Professional Politicians are not the solution, they ARE the problem.
You could say the exact same about the email disclaimer.
However, they do have copyright on the documents that they send you so stating that you have no right to redistribute the document is an enforcable claim.
This is true. It is also true that I have copyright on my bulliten board notice, and saying you have no right to distribute it is encforceable.
However, an email disclaimer saying you have no right to read the email you already read before you read the disclaimer is total hogwash. This is the exact same as the bulliten board notice saying that if you read it you owe me money.
I mean .. let's say someone 'accidentaly receives' your email, in a most un-kosher way because they want to see what you are saying, do you think they are going to care about the 'legally binding' disclaimer at the bottom?

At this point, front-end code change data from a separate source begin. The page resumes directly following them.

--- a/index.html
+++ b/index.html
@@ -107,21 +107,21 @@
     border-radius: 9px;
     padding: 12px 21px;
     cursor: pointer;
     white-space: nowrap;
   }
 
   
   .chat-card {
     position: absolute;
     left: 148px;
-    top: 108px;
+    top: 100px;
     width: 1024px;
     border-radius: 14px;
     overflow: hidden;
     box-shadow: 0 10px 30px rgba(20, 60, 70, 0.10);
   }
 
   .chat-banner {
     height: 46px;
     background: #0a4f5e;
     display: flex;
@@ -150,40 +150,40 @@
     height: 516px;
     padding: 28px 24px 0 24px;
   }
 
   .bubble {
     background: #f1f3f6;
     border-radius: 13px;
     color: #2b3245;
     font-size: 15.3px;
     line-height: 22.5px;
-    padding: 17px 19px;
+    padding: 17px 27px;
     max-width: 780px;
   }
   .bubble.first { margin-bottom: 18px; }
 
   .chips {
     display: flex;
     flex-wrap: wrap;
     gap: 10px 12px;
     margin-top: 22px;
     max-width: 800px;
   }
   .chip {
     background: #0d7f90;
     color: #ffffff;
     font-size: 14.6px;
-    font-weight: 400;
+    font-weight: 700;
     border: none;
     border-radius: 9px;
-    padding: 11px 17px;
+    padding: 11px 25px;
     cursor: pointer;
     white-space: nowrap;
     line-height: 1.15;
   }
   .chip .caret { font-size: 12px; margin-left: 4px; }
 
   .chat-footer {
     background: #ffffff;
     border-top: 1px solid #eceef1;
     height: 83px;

Why not encrypt all the dang emails and be done w/ it ... if someone else 'accidentally gets it' ... good for them, let them figure out what to do w/ it .. those disclaimers at the bottom are pretty useless if you axe me.
In reading the above comments, I'm somewhat surprised that so few people understand why the text is there at the bottom of the e-mail, let alone that it may actually have some significance or importance.

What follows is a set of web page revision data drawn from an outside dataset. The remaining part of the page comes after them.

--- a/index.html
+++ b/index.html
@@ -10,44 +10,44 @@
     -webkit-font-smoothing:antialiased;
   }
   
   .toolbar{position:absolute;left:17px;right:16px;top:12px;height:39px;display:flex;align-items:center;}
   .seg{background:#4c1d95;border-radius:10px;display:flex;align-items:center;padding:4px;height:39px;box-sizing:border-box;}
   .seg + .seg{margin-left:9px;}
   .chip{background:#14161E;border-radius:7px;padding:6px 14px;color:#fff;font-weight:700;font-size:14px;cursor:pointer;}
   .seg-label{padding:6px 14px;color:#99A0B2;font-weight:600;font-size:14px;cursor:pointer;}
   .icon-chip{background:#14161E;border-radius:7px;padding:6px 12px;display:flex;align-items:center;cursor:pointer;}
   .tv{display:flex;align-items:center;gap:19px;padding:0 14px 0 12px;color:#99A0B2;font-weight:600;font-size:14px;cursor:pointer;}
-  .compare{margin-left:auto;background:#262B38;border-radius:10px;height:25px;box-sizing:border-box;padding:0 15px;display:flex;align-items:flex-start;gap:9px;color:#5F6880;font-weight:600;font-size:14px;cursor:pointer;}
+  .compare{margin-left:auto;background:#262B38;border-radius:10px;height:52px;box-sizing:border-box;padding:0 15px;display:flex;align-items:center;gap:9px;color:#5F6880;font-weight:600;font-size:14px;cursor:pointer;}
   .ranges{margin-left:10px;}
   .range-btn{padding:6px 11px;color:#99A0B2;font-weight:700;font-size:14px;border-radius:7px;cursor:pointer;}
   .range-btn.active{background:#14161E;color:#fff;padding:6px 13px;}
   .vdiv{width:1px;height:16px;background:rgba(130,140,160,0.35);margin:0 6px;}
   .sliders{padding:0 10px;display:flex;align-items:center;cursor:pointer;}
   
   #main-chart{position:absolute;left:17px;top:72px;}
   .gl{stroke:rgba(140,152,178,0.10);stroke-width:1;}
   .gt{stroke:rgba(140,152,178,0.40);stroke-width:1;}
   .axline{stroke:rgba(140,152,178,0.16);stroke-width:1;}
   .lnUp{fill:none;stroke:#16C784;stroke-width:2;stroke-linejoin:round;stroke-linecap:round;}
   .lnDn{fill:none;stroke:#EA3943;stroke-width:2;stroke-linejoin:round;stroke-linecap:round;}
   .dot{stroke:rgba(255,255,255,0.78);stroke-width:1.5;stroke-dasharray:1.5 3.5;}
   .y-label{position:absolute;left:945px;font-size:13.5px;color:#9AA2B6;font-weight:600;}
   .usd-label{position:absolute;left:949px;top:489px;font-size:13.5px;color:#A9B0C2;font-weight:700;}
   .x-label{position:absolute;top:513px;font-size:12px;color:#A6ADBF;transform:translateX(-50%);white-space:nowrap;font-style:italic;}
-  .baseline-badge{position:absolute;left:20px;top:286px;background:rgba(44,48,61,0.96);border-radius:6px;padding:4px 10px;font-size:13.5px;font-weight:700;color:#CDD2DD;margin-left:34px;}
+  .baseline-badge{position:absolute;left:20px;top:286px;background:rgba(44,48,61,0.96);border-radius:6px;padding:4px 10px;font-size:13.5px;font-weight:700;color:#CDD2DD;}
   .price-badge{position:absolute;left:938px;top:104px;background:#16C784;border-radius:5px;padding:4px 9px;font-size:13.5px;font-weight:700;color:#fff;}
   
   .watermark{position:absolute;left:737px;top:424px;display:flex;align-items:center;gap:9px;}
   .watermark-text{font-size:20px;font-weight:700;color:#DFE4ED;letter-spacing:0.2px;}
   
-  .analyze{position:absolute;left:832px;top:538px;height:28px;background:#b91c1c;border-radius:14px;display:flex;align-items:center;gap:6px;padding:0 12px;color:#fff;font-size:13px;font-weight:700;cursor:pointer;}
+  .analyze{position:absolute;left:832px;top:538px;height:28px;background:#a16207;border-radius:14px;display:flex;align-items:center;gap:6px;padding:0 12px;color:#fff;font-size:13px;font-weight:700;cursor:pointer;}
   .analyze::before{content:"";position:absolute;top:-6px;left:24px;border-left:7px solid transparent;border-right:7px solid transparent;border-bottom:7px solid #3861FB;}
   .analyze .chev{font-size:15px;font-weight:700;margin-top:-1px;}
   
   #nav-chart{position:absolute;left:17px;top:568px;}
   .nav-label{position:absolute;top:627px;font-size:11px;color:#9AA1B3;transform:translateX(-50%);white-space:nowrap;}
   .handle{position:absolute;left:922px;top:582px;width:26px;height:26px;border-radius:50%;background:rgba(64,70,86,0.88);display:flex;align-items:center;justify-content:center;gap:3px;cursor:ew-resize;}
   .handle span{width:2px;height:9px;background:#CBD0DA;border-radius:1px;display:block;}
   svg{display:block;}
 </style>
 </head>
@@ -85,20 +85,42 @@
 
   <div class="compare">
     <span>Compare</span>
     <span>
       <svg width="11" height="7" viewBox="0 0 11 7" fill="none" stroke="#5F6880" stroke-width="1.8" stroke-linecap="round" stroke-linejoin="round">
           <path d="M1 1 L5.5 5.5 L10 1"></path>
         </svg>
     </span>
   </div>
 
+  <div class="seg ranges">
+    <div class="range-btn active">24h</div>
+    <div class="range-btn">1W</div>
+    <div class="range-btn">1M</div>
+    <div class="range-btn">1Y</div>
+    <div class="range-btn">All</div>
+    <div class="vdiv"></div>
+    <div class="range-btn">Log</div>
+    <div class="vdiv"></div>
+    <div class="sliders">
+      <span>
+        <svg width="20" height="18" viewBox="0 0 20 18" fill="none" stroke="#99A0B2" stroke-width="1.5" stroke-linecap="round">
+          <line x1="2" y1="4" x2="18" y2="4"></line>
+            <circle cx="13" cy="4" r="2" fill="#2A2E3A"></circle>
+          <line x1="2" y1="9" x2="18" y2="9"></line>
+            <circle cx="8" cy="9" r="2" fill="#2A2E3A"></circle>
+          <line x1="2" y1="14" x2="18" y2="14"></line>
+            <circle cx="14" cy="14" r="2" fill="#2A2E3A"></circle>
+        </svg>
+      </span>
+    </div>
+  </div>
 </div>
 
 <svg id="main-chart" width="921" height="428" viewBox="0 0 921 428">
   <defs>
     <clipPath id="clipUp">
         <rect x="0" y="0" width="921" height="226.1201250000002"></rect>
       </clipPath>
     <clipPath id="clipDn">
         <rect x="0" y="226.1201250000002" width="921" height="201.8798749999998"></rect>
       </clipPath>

The disclaimer in the e-mail, the one on a fax, the EULA or ToS or whatever other contractual language you see is all there because of prospective lawyering. It's defensive. The idea is that if the e-mail or fax contains sensitive information and gets to a party who might otherwise misuse it, the originator has notified the party of the proper procedures for disposing of the document. If the party does not, the originator may be able to sustain a legal claim based on the disclaimer. Yes, the party never consented to it BUT the party was put on notice of what they should do. So long as it's not overly burdensome or crazy, it should hold.
I do agree, some of the language gets out of control and some people take it to an absurd end BUT the disclaimer can be important in the right circumstances.
And for good measure, my favorite lawyer joke:
Q: What do you call 1000 lawyers at the bottom of the sea?
A: A good start!
If you, the receipient of this email/post, believe in freedom and self-responsibility, and live in the United States, you are obligated to consider that voting for the lesser of two evils is still voting for evil, and that voting for Badnarik is not a wasted vote, but the only way to vote for good. Remember: Bad(narik) is good!
You are further obligated to seriously consider joining the Free State Project, because moving to New Hampshire is a small price to pay for Liberty.
Offer and restrictions void outside the United States, your rights may vary, but you are encouraged to consider joining the Free State Project anyway.
Help achieve Liberty in your lifetime - join the Free State Project - http://www.freestateproject.org
... because they use such an ungodly large font. That makes it more than bulky enough to push the protrait out of view on most reasonable window sizes. But anyways, you can still get nice catch if you just post the link that goes directly to the jpg.
Although most email disclaimers are annoying at the best of times, they can provide assurances to shareholders, management and such.
Most internal correspondence dealing with company secrets and assests have similar disclaimers ranging from the simple "confidential" to multi-line legalese. Consider finding a document with truly important information in a dumpster.
Legally the document could be read by anyone as it's in a public place. If there is no disclaimer the information could be redistributed as the recipient has no idea if the information is confidential or not.
However, if the document was labeled confidential, copyrighted , whatnot, could taint anyone who redistrbutes or uses it, such as competitors.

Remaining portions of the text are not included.